Profit from animals – Dale Thompson

The street dog-seller

The Street Dog-seller, featured in Henry Mayhew’s London Labour and the London Poor in 1862, is the starting point for discussion of how ‘slum-dwellers’ in nineteenth- and early twentieth-century Britain used animals for profit. Many types of occupation could be found within the slum and street sellers were common. However sellers of animals were certainly not common, and arguably only a few took up the position full time. Within a wider context, animal sellers brought a certain charm to the slum life, one which other street sellers could not achieve. This will be discussed, along with the darker side of profiting from animals, including illegal fighting rings.
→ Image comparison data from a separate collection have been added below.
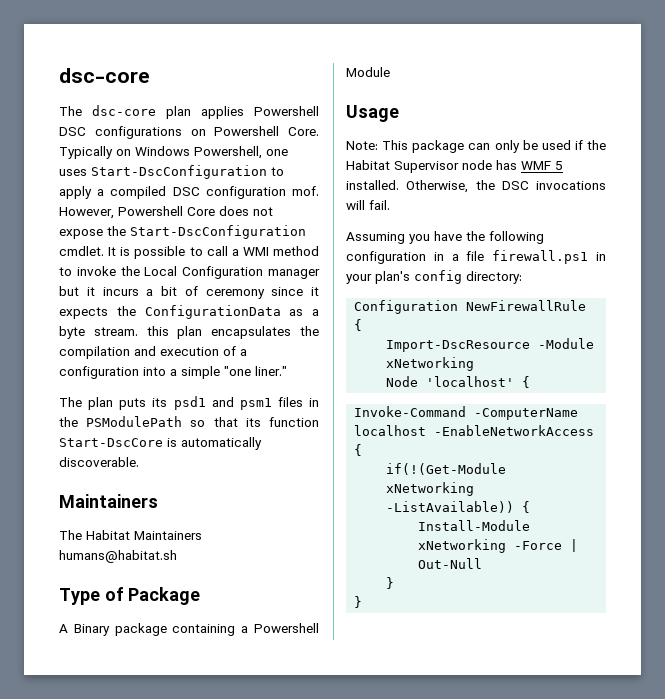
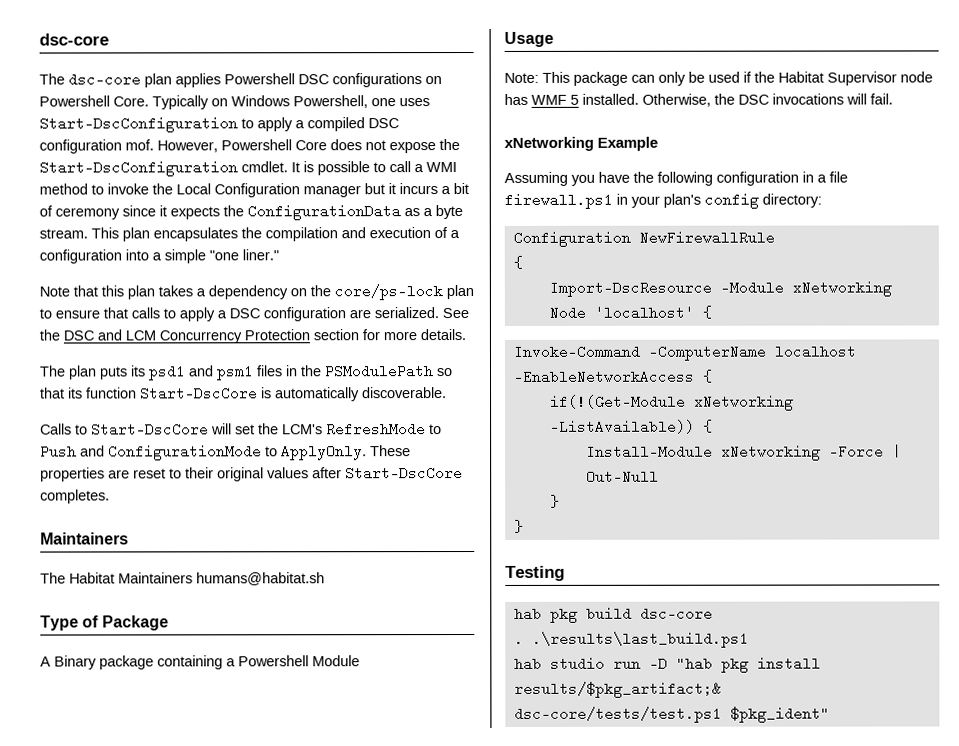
[146,326,169,336] this -> [91,227,119,239] This
(287, 371) none -> [39,284,474,301] [39,307,469,322] [39,329,466,344] // Note that this plan takes a dependency on the core/ps-lock plan to ensure that calls to apply a DSC configuration are serialized. See the DSC and LCM Concurrency Protection section for more details.
(139, 462) none -> [40,422,442,437] [40,444,411,461] [40,466,463,482] [40,489,110,504] // Calls to Start-DscCore will set the LCM's RefreshMode to Push and ConfigurationMode to ApplyOnly. These properties are reset to their original values after Start-DscCore completes.
(390, 205) none -> [504,136,659,151] // xNetworking Example
(363, 602) none -> [505,565,565,581] [513,606,713,623] [513,631,749,648] [513,656,821,673] [513,681,722,698] [513,706,830,723] // Testing // hab pkg build dsc-core // . .\results\last_build.ps1 // hab studio run -D "hab pkg install results/$pkg_artifact;& dsc-core/tests/test.ps1 $pkg_ident"

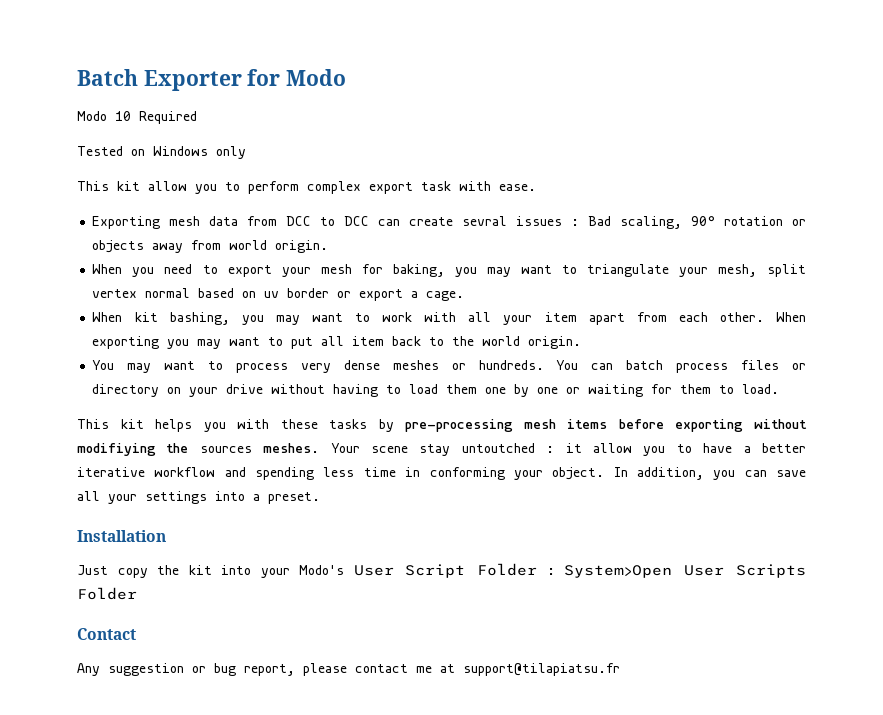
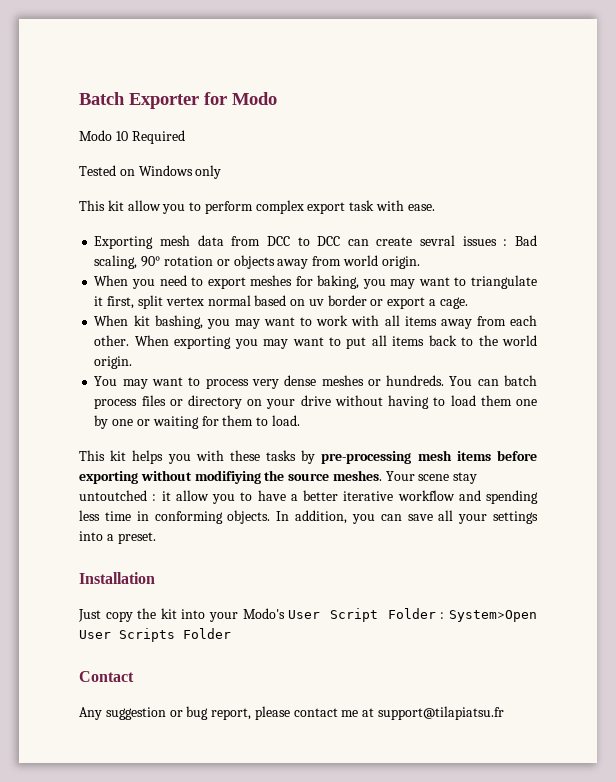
[281,264,352,277] your mesh -> [250,275,293,286] meshes
[678,264,757,277] your mesh, -> [94,296,135,309] it first,
[503,312,625,325] your item apart -> [404,316,472,329] items away
[352,336,385,346] item -> [392,336,425,346] items
[199,446,252,453] sources -> [288,473,330,481] source
[513,467,605,480] your object. -> [227,510,271,524] objects.

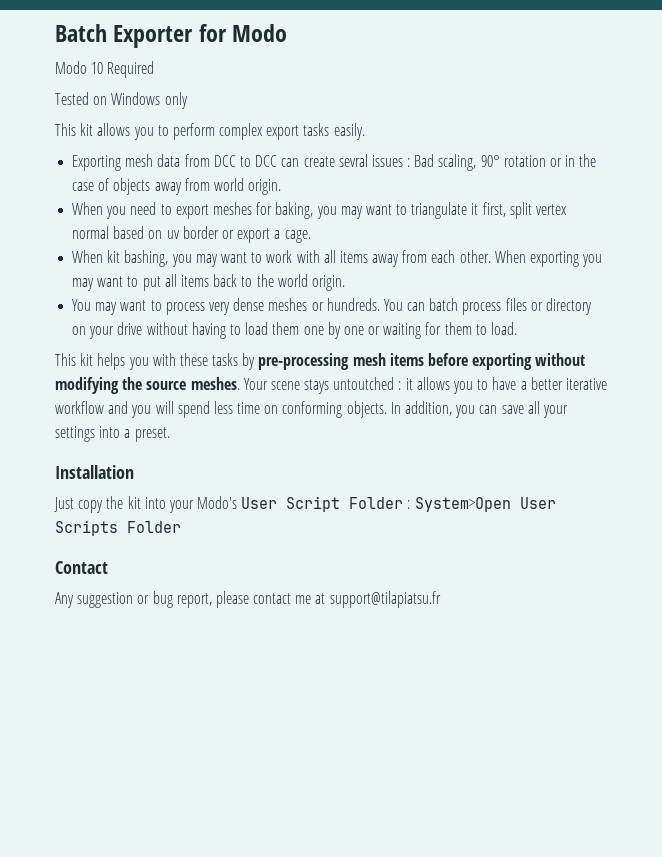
[127,200,161,211] allow -> [97,123,131,136] allows
[349,200,435,211] task with ease. -> [303,123,365,140] tasks easily.
(230, 262) none -> [565,154,597,167] [72,178,110,191] in the case of
[194,470,261,484] modifiying -> [55,377,119,394] modifying
[453,472,478,484] stay -> [304,379,330,394] stays
[175,490,209,501] allow -> [416,377,450,390] allows
[486,490,538,504] spending -> [131,401,210,418] you will spend
[136,511,149,521] in -> [264,405,279,414] on

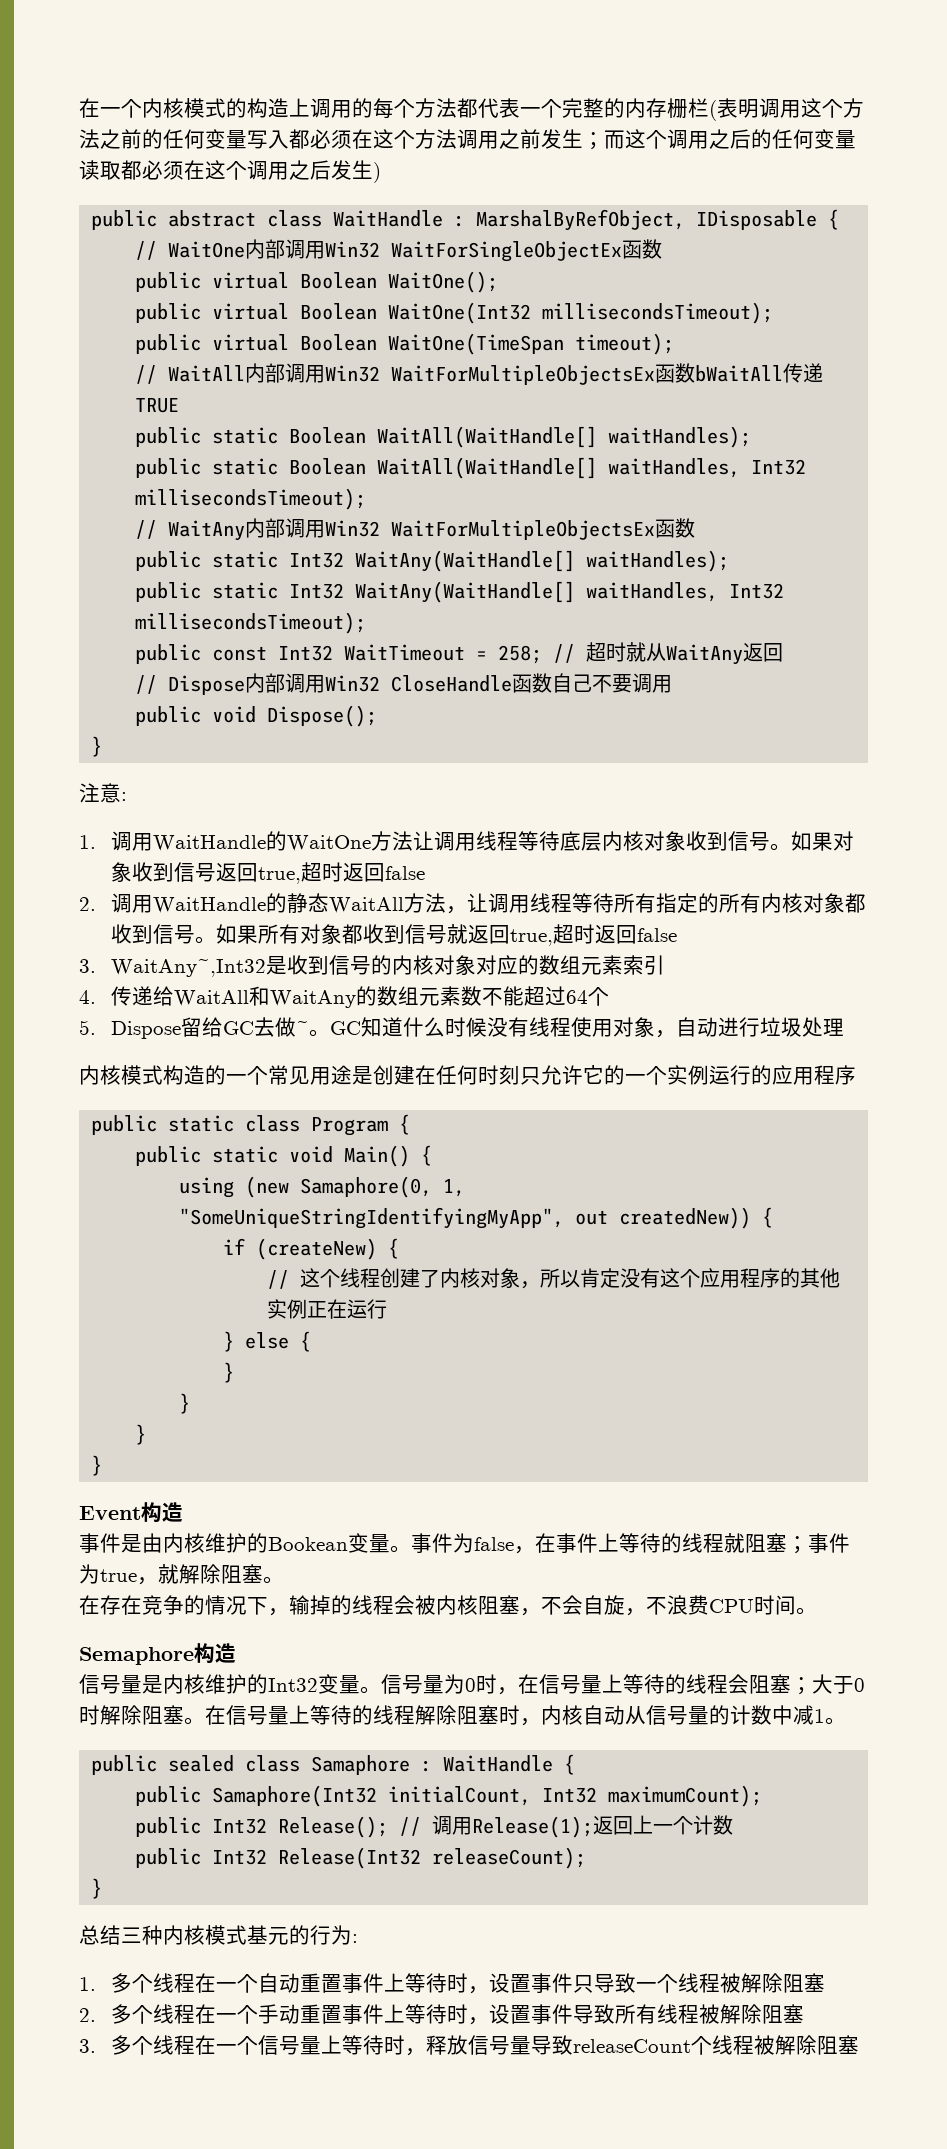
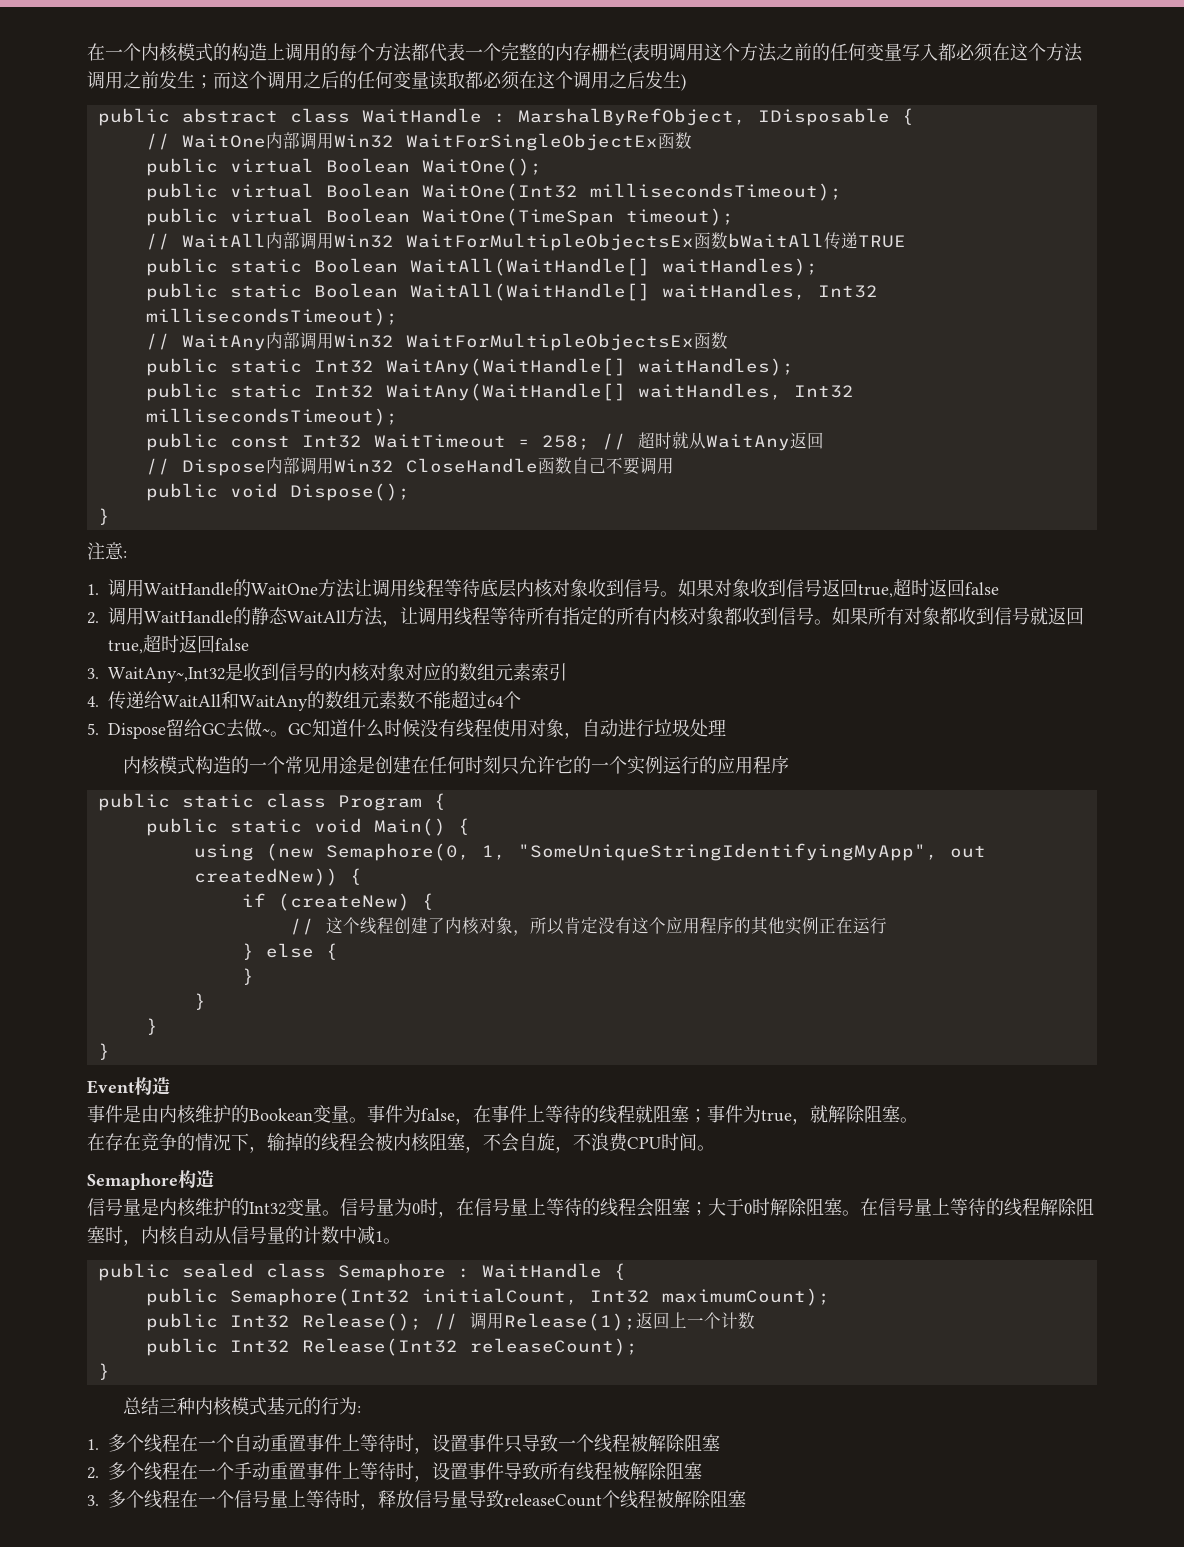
[300,1176,433,1198] Samaphore(0, -> [325,843,470,861] Semaphore(0,
[311,1755,411,1775] Samaphore -> [337,1263,446,1281] Semaphore
[212,1785,378,1807] Samaphore(Int32 -> [229,1288,410,1306] Semaphore(Int32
In Mayhew’s section on the street sellers of dogs, he makes a number of comments which help to create an impression of them. Certainly by featuring this engraving of the seller, Mayhew intended this impression to be relatively positive. The smart nature of the man pictured, as well as the two characters in the background, suggests that the dog seller profession is of a higher standard compared to other street sellers.Mayhew was interviewed a dog-seller and remarked that “an intelligent man (…) expressed a positive opinion that no dog stealer was now a street-hawker” (‘hawker’ being the existing word used for the sellers).[1] Again, this reflects the higher class of dog-sellers, by disassociating the profession from criminals.

The crippled street sellerHowever it is arguable that this view of the slum-dwellers is not entirely correct.Other sources suggest that those that lived and worked within the slum were of the very poorest classes of society, quite contrary to what Mayhew’s image of the dog-seller suggests. The image of ‘The Crippled Street Bird-Seller’ (right), also from Mayhew’s study, is more reflective of this contrasting view.[2] This second image portrays almost an entirely different view of the street seller life to the first. Here, the crippled man offers the animals for sale in a far more desperate fashionand, as a result, will gain much lower profit from his sales than that of the dog-seller. The image certainly gives off the perception of the seller using live animals as a ‘last resort’, far from the dog-seller, who holds a more professional air. With profit clearly being the objective for these street sellers, it is interesting then to note the difference in the animals being sold. In his study, Mayhew lists a number of different animals sold by different members of the working class, in certain cases people who ‘specialise’ in their particular animal: birds, foreign birds (which Mayhew clearly separates), squirrels, rabbits, fish, tortoises, snails, frogs, worms, hedgehogs and snakes.[3] As Richard Maxwell remarks, it is important to envision Mayhew creating these lists against a previously ‘blank background’ of research into the slum, “estimating thirty four thousand costermonger families”.[4]

With such a large number of costermonger families, and therefore animal sellers, it is easy then to imagine a sense of relationship and community forming between the groups. Mayhew himself references this, noting the ‘code of honesty’ within the group of dog-sellers he encounters, along with a sense of fairness and decency, especially when dealing with customers: “It’s not cheating, it’s outwitting.”[5] The street sellers of animals were cunning, and, due to the amount of care needed within their line of work, would find any way to make a profit. Historian Tim Hitchcock agrees with this statement, writing that “what all the beggars (…) had in common was their ability to use one or another well-established narrative strategy to ensure that their begging was seen. They were the local poor, and hence deserving, or hardworking street sellers”.[6] Therefore, as is evident, the nature of the work of these street sellers meant that a type of group mentality, one of perseverance, was found within these sellers. Perhaps the fact that the animals had to be cared for and could not be sold on as quickly and easily as other items commonly sold on the streets of the slum created a sense of community spirit between these slum dwellers.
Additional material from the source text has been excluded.